Lukasa · 2020-11-24T09:59:23Z

Hmm, it's weird that we don't have baseline perf numbers for the newer benchmarks.

glbrntt

A nice win! I left a couple of comments inline.

glbrntt · 2020-11-24T09:32:05Z

Sources/NIOHTTP2/StreamMap.swift

+/// are cache-friendly and branch-predictor-friendly, which means it can in some cases be cheaper to do a linear scan of
+/// 100 items than to do a binary search or hash table lookup.
+///
+/// Our strategy here is therefore hybrid. Up to 200 streams we will do linear searches to find our stream. Beyond that,


How did you come up with 200? (It seems completely reasonable, I'm just curious)
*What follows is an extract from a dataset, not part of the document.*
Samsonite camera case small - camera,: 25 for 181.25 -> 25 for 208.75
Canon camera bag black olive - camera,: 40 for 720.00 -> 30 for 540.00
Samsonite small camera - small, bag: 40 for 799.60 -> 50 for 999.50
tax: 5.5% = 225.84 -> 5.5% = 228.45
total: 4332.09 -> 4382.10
Ballpark benchmarking. It's hard to do it confidently but it's ballpark in the right place.

glbrntt · 2020-11-24T09:38:15Z

Sources/NIOHTTP2/StreamMap.swift

+    /// Creates an "empty" stream map. This should be used only to create static singletons
+    /// whose purpose is to be swapped to avoid CoWs. Otherwise use regular init().
+    static func empty() -> StreamMap<Element> {
+        let sortaEmptyCircularBuffer = CircularBuffer<Element>()


This init quietly uses 16 as the initial capacity, might be worth using initialCapacity: 0 here instead.
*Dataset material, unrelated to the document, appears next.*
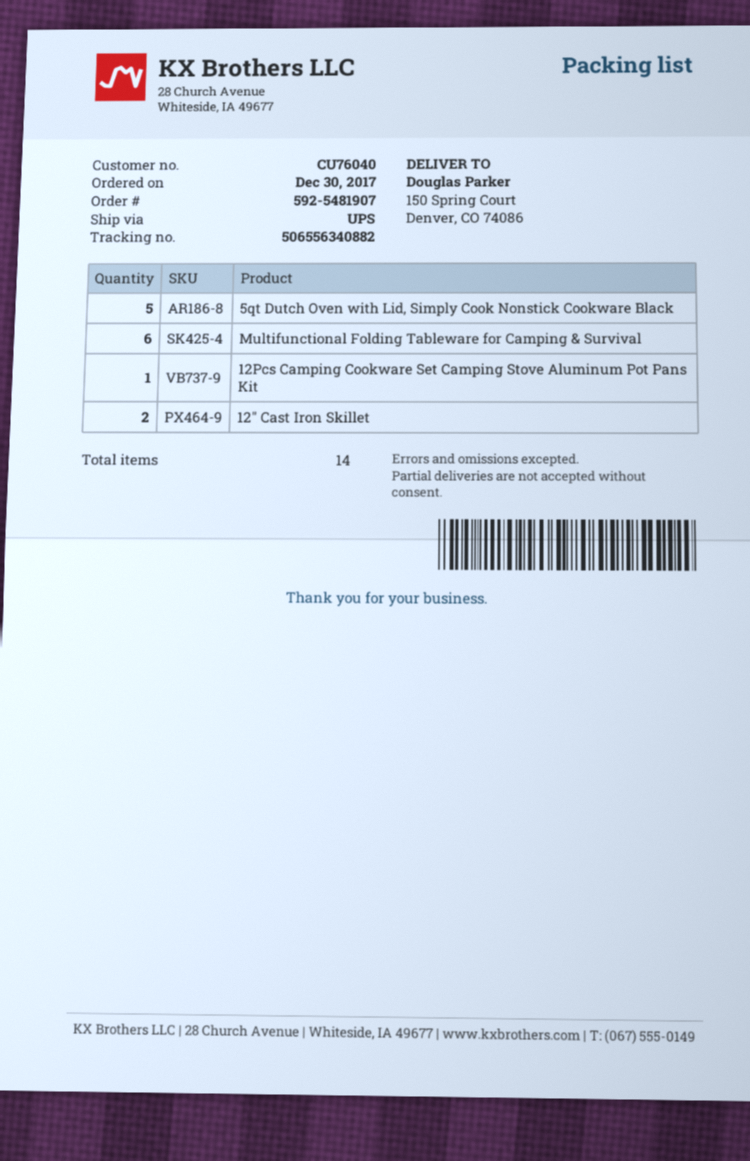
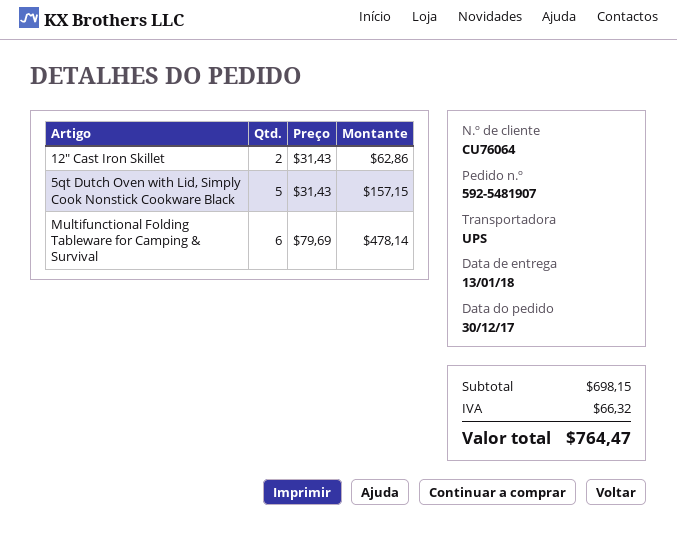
customer number: CU76040 -> CU76064
12Pcs Camping Cookware Set Camping Stove Aluminum Pot Pans Kit: 1 -> none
There is no actually empty circular buffer: it always has a size of at least one. So I figured it didn't really matter, as this is a singleton anyway.

glbrntt · 2020-11-24T09:54:49Z

Sources/NIOHTTP2/StreamMap.swift

+    ///     - modifier: A block that will modify the contained value in the
+    ///         optional, if there is one present.
+    /// - returns: The return value of the block or `nil` if the optional was `nil`.
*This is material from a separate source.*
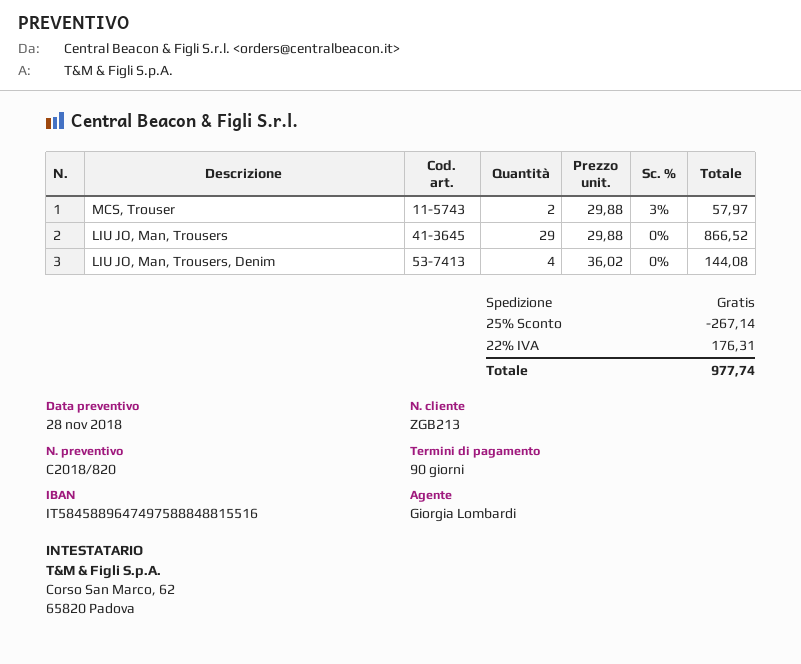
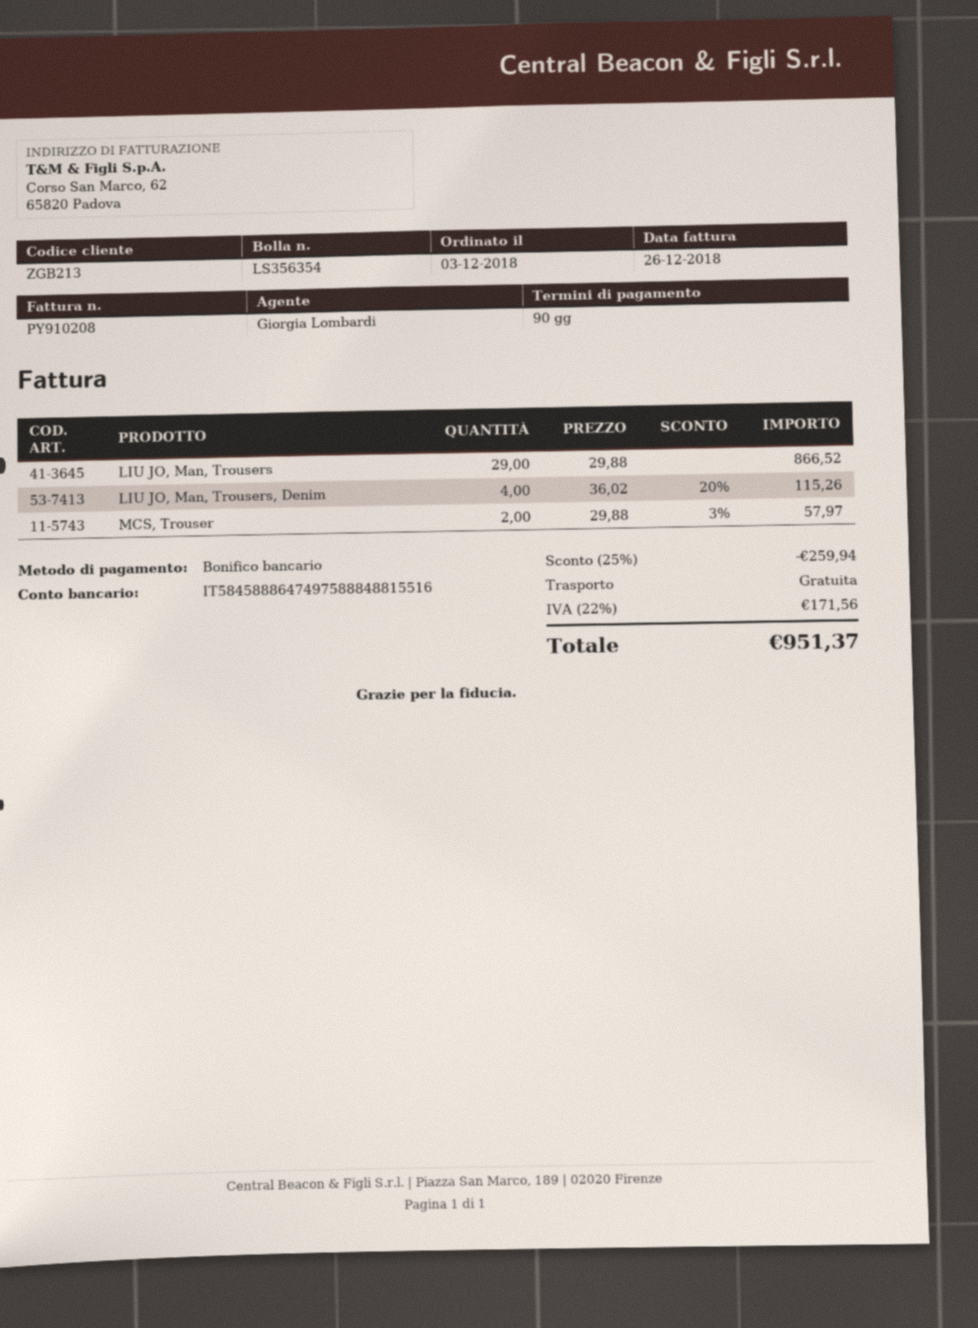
bank account: IT5845889647497588848815516 -> IT5845888647497588848815516
LIU JO, Man, Trousers, Denim: 4 x 36.02 = 144.08 -> 4 x 36.02 - 20% = 115.26
discount: 25% = 267.14 -> 25% = 259.94
tax: 22% = 176.31 -> 22% = 171.56
total: 977.74 -> 951.37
This documentation is a little off here

glbrntt · 2020-11-24T09:55:12Z

Sources/NIOHTTP2/StreamMap.swift

+    ///     - modifier: A block that will modify the contained value in the
+    ///         optional, if there is one present.
+    /// - returns: The return value of the block or `nil` if the optional was `nil`.


Documentation also a little off here

glbrntt · 2020-11-24T11:09:15Z

FYI I just tested this change using the gRPC unary benchmark (which uses 100 streams concurrently), it yielded a 4% improvement in QPS.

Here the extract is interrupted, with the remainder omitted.